The UK’s long-awaited NHS Direct interactive television health information service is finally launched.

The National Health Service in the UK currently provides a telephone advice and an online health information service, which is being expanded to cover digital television platforms.

Initially available to satellite viewers, NHS Direct Interactive on digital television offers access to around 3,000 screens of basic health information on a range of subjects.

NHS Direct Interactive

Material provided includes a health enclyopaedia covering common conditions, with general advice on other health matters such as diet and nutrition, together with video clips on a range of health topics.

The information service will be expanded over time and is eventually expected to include transactional services such as booking appointments.

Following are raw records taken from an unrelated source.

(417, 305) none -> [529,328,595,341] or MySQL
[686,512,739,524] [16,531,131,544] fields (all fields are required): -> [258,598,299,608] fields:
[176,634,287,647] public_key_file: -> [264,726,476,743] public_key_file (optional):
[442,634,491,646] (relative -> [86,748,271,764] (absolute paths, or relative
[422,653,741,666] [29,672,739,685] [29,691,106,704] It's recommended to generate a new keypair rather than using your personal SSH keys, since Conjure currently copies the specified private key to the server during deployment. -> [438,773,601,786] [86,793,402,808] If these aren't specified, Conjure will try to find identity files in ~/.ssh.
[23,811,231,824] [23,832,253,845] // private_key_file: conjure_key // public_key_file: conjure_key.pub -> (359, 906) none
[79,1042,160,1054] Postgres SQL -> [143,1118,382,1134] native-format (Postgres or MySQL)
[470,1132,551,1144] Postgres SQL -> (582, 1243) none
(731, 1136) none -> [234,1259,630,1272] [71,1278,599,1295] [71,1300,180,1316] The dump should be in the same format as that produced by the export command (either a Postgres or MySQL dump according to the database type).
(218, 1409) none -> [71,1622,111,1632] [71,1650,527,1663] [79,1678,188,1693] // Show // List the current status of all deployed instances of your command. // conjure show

Launching NHS Direct Interactive, Health Secretary John Reid said: “For the first time ever, people will be able to access NHS accredited information through their television sets. This will be one of the biggest digital television interactive services in the world, dramatically increasing access to health information and advice through people’s televisions.”

Dr Reid said the interactive TV service would help tackling inequalities in health between the richest and poorest sections of society because access to digital television is not confined to those in the highest socio-economic categories.

Interactive health service
Rather than being launched from a conventional channel, the interactive service is currently only available through the second page of the interactive services menu, accessible through the interactive button on the Sky remote.

Once launched, the crisply designed NHS branded screens offer rapid navigation to information. In addition to an introductory help video, there are three extended video loops available on health topics.

With a heavy emphasis on offering guidance in using the service, careful attention has been paid to ensure that it is easy to use and accessible to its audience.

Given the volume of material included, it is also relatively quick to access. The majority of the information is textual, with occasional illustrations and images.

The initiative was originally commissioned at the beginning of 2004, after a series of pilot projects to assess the potential of digital television for delivering health information.

Following a competitive tender, the initial three-year contract for the project was awarded to MMTV together with PA Consulting and usability specialists Nomensa.

The service was expected to launch in the summer of 2004 and be available on all digital television platforms by the end of the year, according to the aggressive schedule originally set.

MMTV was subsequently acquired from its parent company Multimedia Television plc by the iPublic division of YooMedia plc at the end of September 2004, positioning YooMedia as a key supplier for public service interactive television.

The government will be investing £5m a year for three years in NHS Direct Interactive, around 10 pence a year for each person in the country, which it is said will cover the cost of running the service across all the main digital television platforms.